Quote:  "nigger ....nigger....nigger.  It shot out of angry mouths like bullets and pierced my ears again and again." ( Lanier 70).

Reaction:  The mob was very ferocious after seeing the black students walk towards the entrance of the school.  You can just imagine the scene.  She says it shot out like bullets which shows the amount of tension there could have been.  She also said it pierced her ears which shows how strongly the words affected her.

Friday, October 1, 2010

A Mighty Long Way: My Journey to Justice at Little Rock Central High School (1 to 43)

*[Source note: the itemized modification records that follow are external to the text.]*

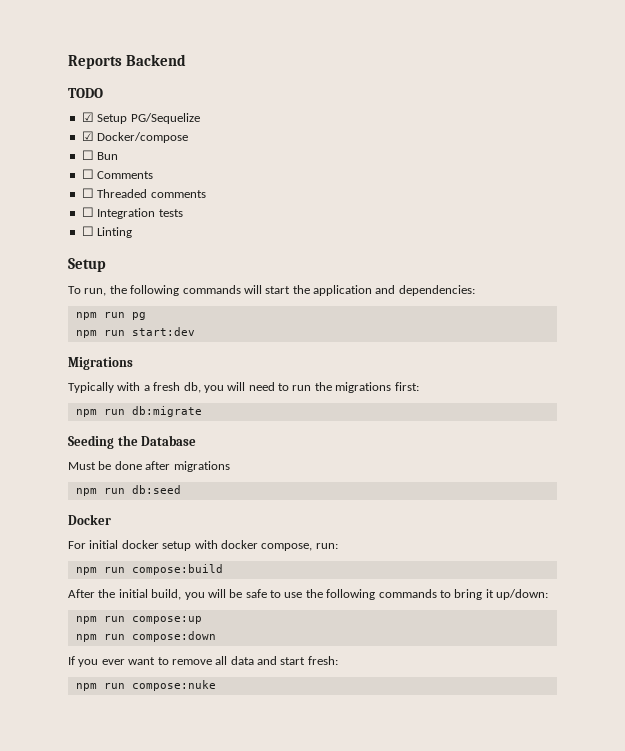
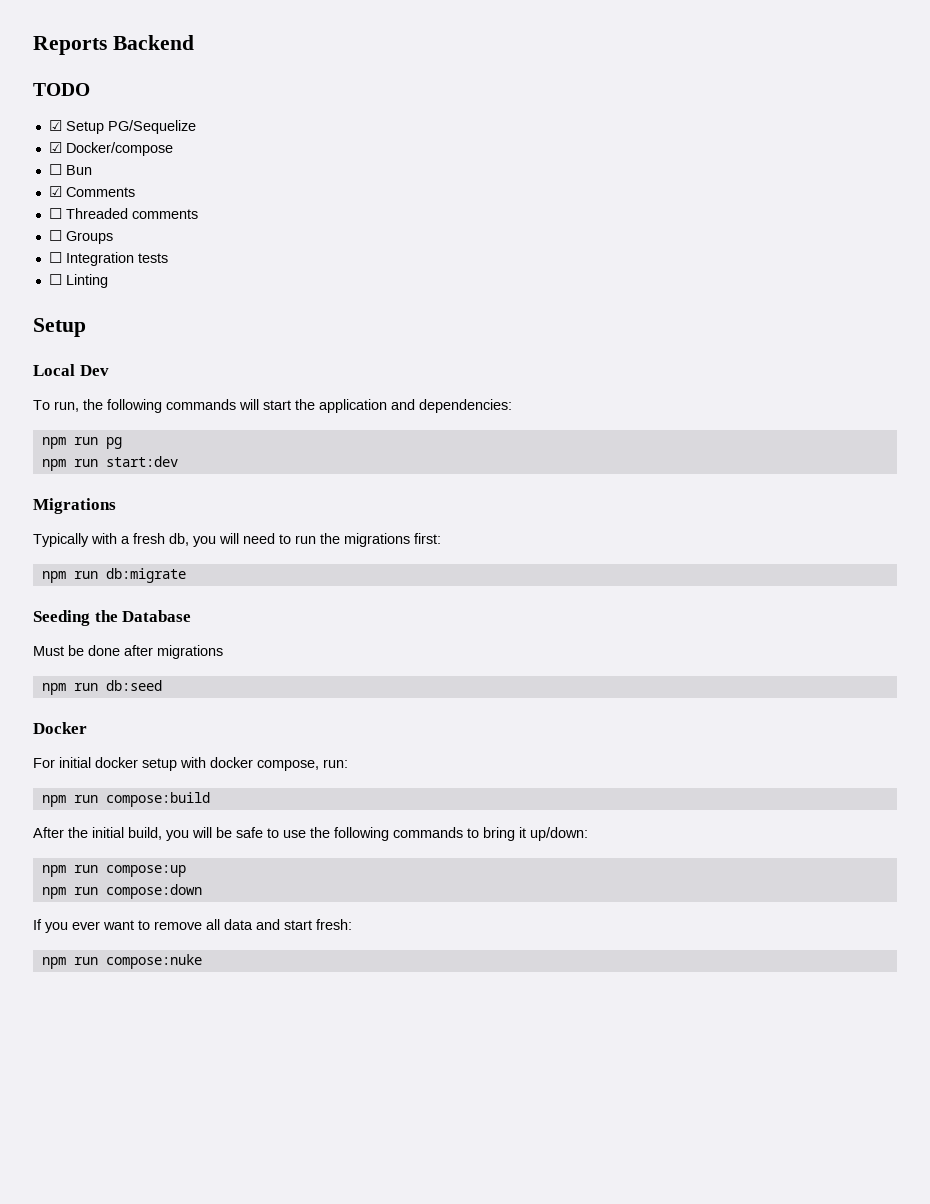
- ☐ Comments
+ ☑ Comments
+ ☐ Groups
+ Local Dev

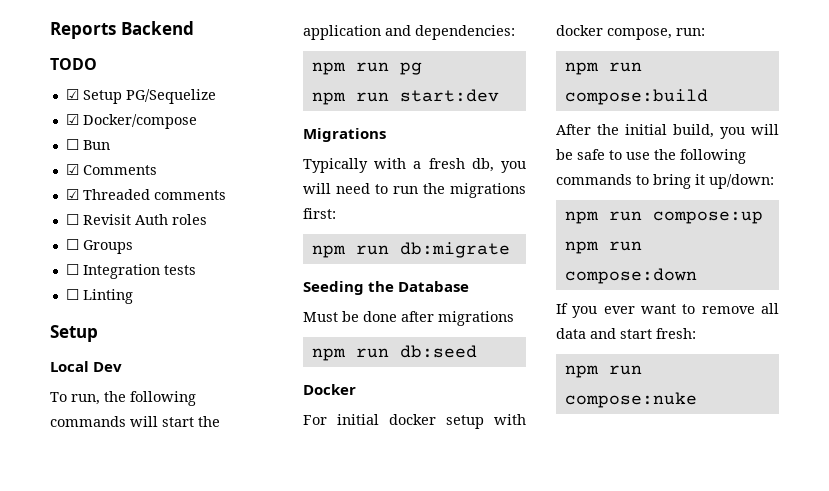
- ☐ Threaded comments
+ ☑ Threaded comments
+ ☐ Revisit Auth roles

Summary- Carlotta begins to explain how growing up she didn't really think about all the rules society had, she just followed them. She didnt think about why blacks had to be separate from whites.  She tells about how she really loves her family which includes grandpa Big Daddy, grandpa Cullins, her father, her mother and more. She grew up in Little Rock where her parents tell her to never act with ignorance like the whites.  Her family thinks of education as a big thing.  One summer she goes to New York to spend time with her aunt Juanita.  There she experienced a life she never experienced before.  There was no separation in where blacks could go and where whites could go.  It was like they were all equal there. She loved the city lights and more.  Then she goes back to her hometown to find that they are trying to integrate schools.  Then something very shocking happens in Mississippi where a teenage boy, Emmett Till, gets violently killed by whites and the photos are very disturbing to Carlotta. She is yet to face her own problems.
Quotation- Her mother told her this. " ' Carlotta, we must be patient with ignorance and never, ever bring ourselves down to their level.' " (Lanier 17).
Reaction-  She is saying how the whites act with lack of knowlegde towards the blacks and how she should never do the same in act of revenge- to just be patient. This quote caught my eye because my parents always tell me the same thing - to be the bigger person.